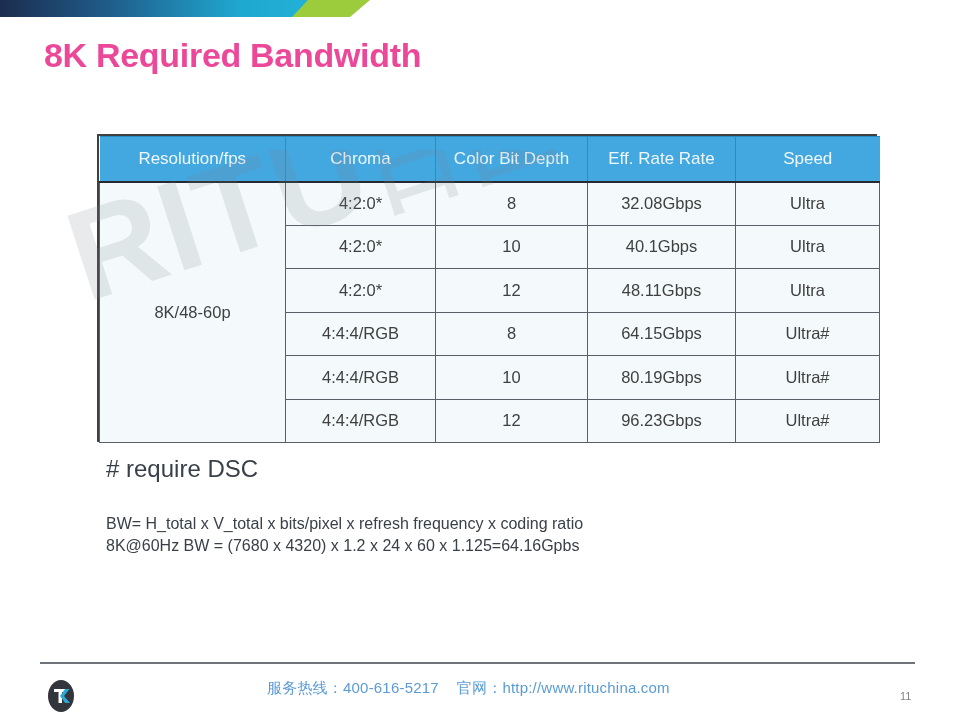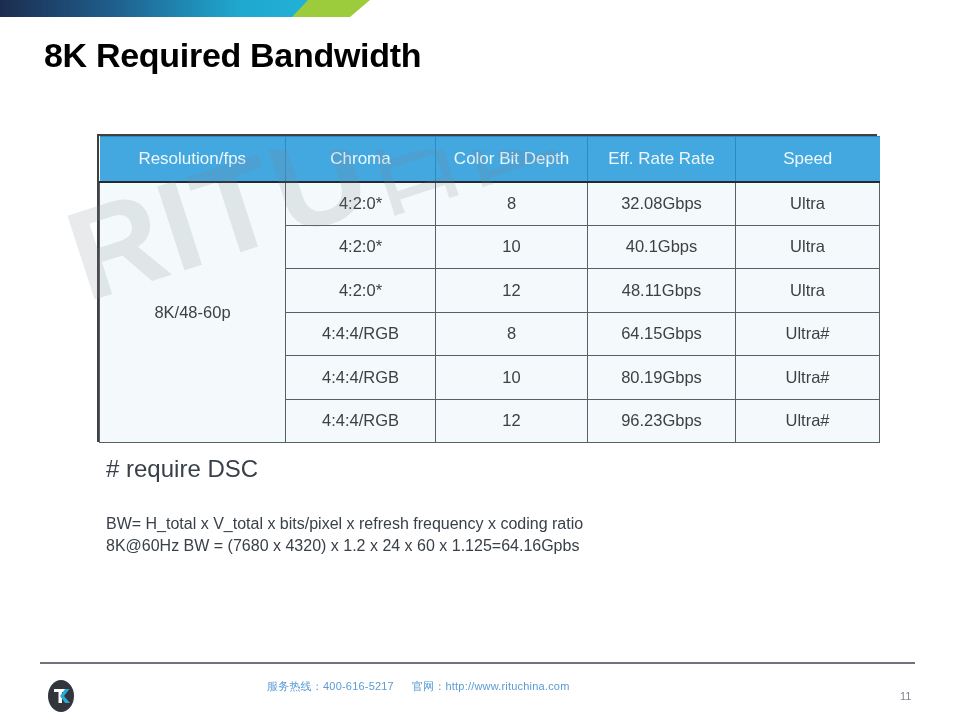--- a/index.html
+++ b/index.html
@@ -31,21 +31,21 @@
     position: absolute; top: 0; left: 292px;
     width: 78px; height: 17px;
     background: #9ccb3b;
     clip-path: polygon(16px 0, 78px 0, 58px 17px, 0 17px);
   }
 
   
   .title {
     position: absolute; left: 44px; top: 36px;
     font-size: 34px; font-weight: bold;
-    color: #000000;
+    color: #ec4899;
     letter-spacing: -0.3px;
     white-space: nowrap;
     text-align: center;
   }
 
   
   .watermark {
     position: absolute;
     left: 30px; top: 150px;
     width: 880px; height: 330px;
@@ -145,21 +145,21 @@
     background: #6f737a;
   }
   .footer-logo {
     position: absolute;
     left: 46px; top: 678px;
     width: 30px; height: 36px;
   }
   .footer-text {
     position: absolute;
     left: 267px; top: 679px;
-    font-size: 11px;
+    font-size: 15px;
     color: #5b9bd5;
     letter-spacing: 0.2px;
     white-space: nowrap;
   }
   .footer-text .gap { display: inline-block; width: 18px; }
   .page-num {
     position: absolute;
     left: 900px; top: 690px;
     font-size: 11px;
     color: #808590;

### [THE TASK]
Count the lines of the listing above that include the word "height" and report the number by itself.

### [SOLUTION TO THE PROBLEM]
3